Tuesday, June 18, 2013

Reading Enhancement

My daughter has been paging through Outside magazine. She and her friends are planning a camping trip, and because it's a good idea to hang food high off the ground between two trees in bear country, this sleeping bag hammock looks good to her.

I've been doing some wishful thinking about items that could improve my overall reading experience or that could have enhanced specific books I've already enjoyed.

Wouldn't it be great to pluck a book off the shelf, take a few steps, and slip into a bathtub? I like reading in the tub almost as much as reading in bed, especially if the book evokes water.

When a banker's corpse, nude but for his pince-nez, is found in a tub, Lord Peter Wimsey's sleuthing career begins (Dorothy L. Sayers' Whose Body?); in a later Sayers book, Have His Carcase, Harriet Vane contemplates a dead body on a beach free of footprints. The body of Kate Sumner washes ashore along the Dorset coast in Minette Walters' hardboiled The Breaker.

While more water is running into the tub, there's Arthur Conan Doyle's "The Final Problem," in which Moriarty shoves Sherlock Holmes over Reichenbach Falls, or Joyce Carol Oates' novel, The Falls, which begins when Ariah's brand-new husband throws himself over Niagra Falls. As the water becomes very cold, follow the Arctic Sea rescue of men at a stranded British meteorological station in Alistair Maclean's Ice Station Zebra, or shiver through the Arctic expedition in Dan Simmons's 2007 thriller, The Terror. Dana Stabenow's Kate Shugak series, set in Alaska, would be perfect here, too.

Come with me as I step out of the tub and head for another favorite reading place. Get a load of the snazzy car interior in the picture on the right. For reading in the car—and I'm not talking about while stopped at red lights here—the Rolls Royce Phantom is perfect. I can hear the Dom Pérignon fizzing in one of those glasses as I read about Tarquin Winot's culinary gambol through Provence and the past in John Lanchester's witty The Debt to Pleasure, or the acrimonious country house party celebrating Christmas in Envious Casca by Georgette Heyer. I can also hear my husband's incredulous laughter if I suggest we buy this $500,000 car....

Easier on the pocketbook—and therefore more bucks for books—are the bookmarks pictured below. I can visualize that desperately raised hand on the left marking my spot in Urban Waite's 2013 standalone, The Carrion Birds. After all the crime fiction characters who've come to grief, vowing that this heist is their last, you'd think Ray Lamar would know better. The bookmark of tagged toes on the right would be at home in Daniel Woodrell's Give Us a Kiss: A Country Noir, set in the Ozarks and involving the feuding Dolly and Redmond clans.

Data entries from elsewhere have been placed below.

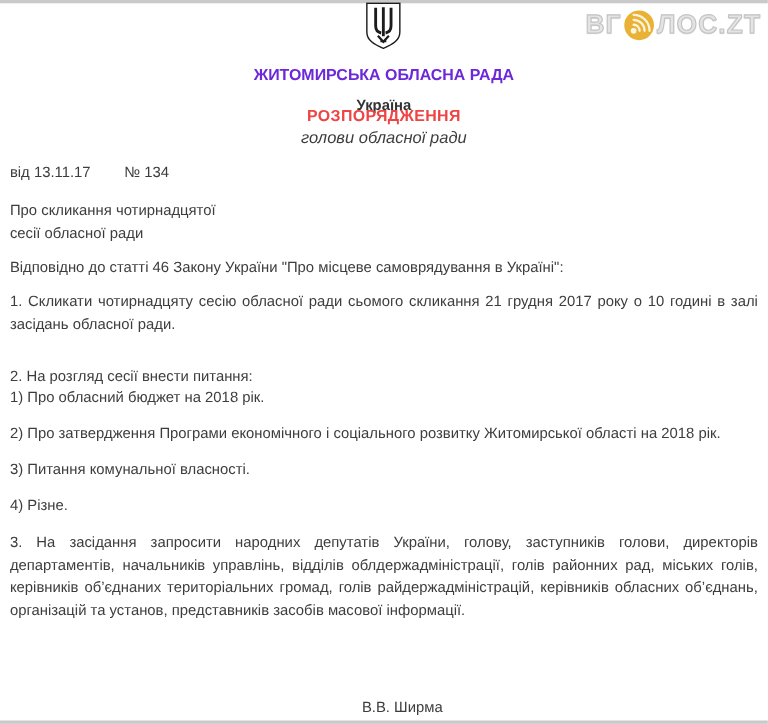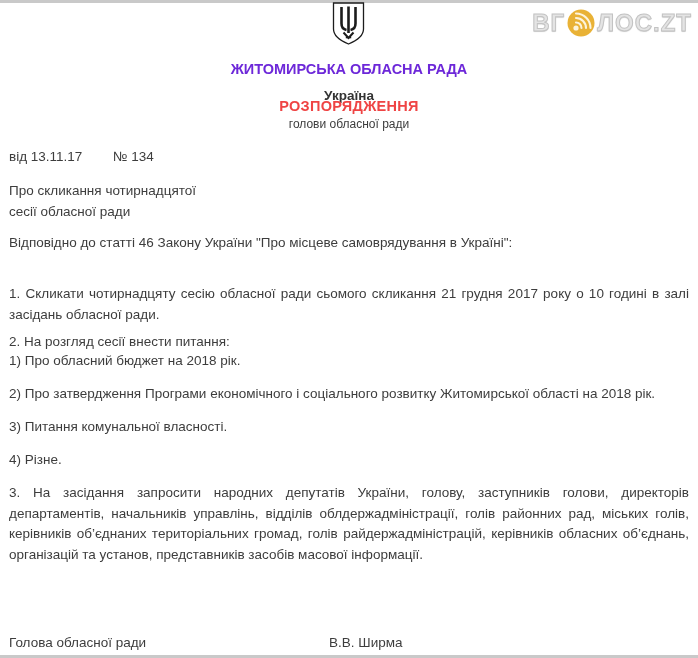--- a/index.html
+++ b/index.html
@@ -46,7 +46,7 @@
   .country       { top:44px;  font-weight:bold; font-size:13.5px; color:#333;margin-top:44px; }
   .organization  { top:61px;  font-weight:bold; font-size:14.5px; color:#6d28d9; }
   .doc-type      { top:98px;  font-weight:bold; font-size:14.5px; color:#ef4444; letter-spacing:0.3px; }
-  .doc-subtitle  { top:117px; font-size:12px; }
+  .doc-subtitle  { top:117px; font-size:15px;font-style:italic; }
 
   
   .meta-line { position:absolute; top:149px; left:9px; width:680px; }

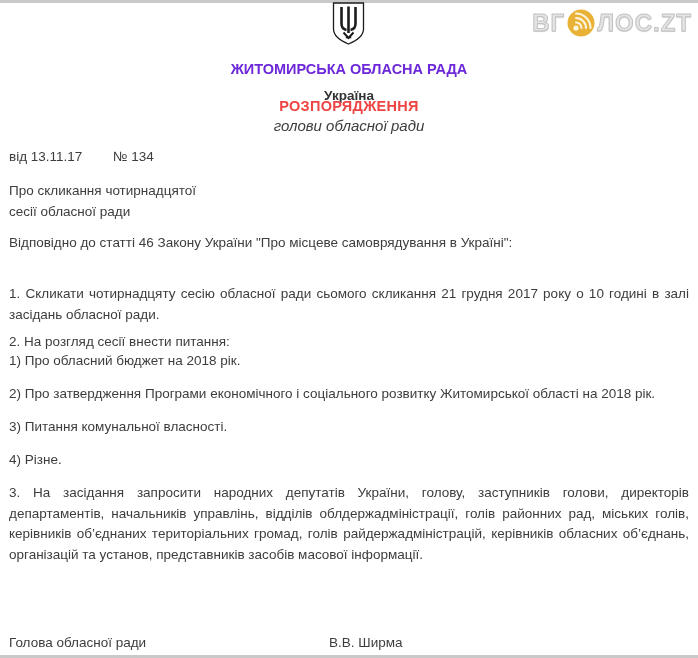--- a/index.html
+++ b/index.html
@@ -61,7 +61,7 @@
   .justify { text-align:justify; text-align-last:left; }
   .subject   { top:181px; }
   .intro     { top:233px; }
-  .clause1   { top:284px; }
+  .clause1   { top:264px; }
   .clause2   { top:332px; }
   .item-0    { top:351px; }
   .item-1    { top:384px; }

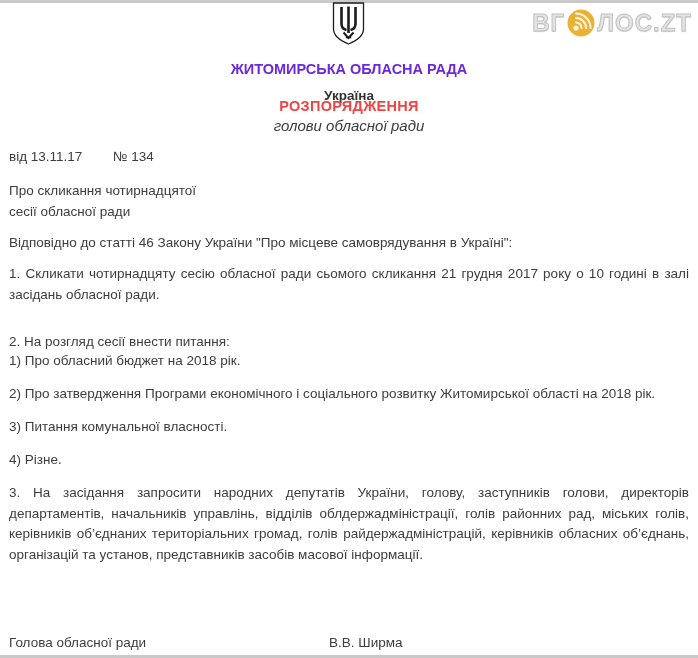--- a/index.html
+++ b/index.html
@@ -128,7 +128,6 @@
 <div class="para clause3 justify">3. На засідання запросити народних депутатів України, голову, заступників голови, директорів департаментів, начальників управлінь, відділів облдержадміністрації, голів районних рад, міських голів, керівників об’єднаних територіальних громад, голів райдержадміністрацій, керівників обласних об’єднань, організацій та установ, представників засобів масової інформації.</div>
 
 <div class="signature">
-  <span class="sig-title">Голова обласної ради</span>
   <span class="sig-name">В.В. Ширма</span>
 </div>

I don't know about you, but I like to note certain pages when I read. More fun than square yellow Post-It notes are the fruit-shaped sticky notes on the left below. Funky note paper demands funky pens; the fish pens on the right caught my eye. Perfect for scribbling notes as Cyril Hare's characters fish on the River Didder in Death Is No Sportsman, or the Macleans cast flies into a Montana river in Norman Maclean's lyrical A River Runs Through It and Other Stories.

I've always liked matching my drinking and eating with my book's characters, and the little gizmo at right would come in very handy. Some writers just demand an evening on the porch swing, where you sit with a drink in one hand and the book in the other. James Ellroy, Flannery O'Connor, Joseph Wambaugh. Reavis Z. Wortham, whose hardboiled series is set in Lamar County, Texas, is another. His The Right Side of Wrong is due next month.

Joji Kojima Eye Covers
I'll take out my contact lenses in favor of the outrageous eyewear on the left while I read Benjamin Black's Quirke books, about a 1950s-era Dublin coroner, or Karen Slaughter's Dr. Sara Linton books, set in Georgia. The glasses on the right, which look like a piece of melting colander, are suitable for reading books about Andrea Camilleri's Salvo Montalbano and Donna Leon's Guido Brunetti. Say you're hungry after reading Carlo Lucarelli's Carte Blanche, a Commissario De Luca book, set in fascist Italy. Make sauce and pasta, take off your glasses, and use them to drain your noodles.

If you're like me, you have a difficult time finding your book after you've set it down. This wall-hanging bookmark solves the problem of keeping your place and preventing your book from disappearing. And now, dear friends, I'm disappearing with my book of historical fiction, David Morrell's Murder as a Fine Art, featuring that English opium-eater, Thomas De Quincey.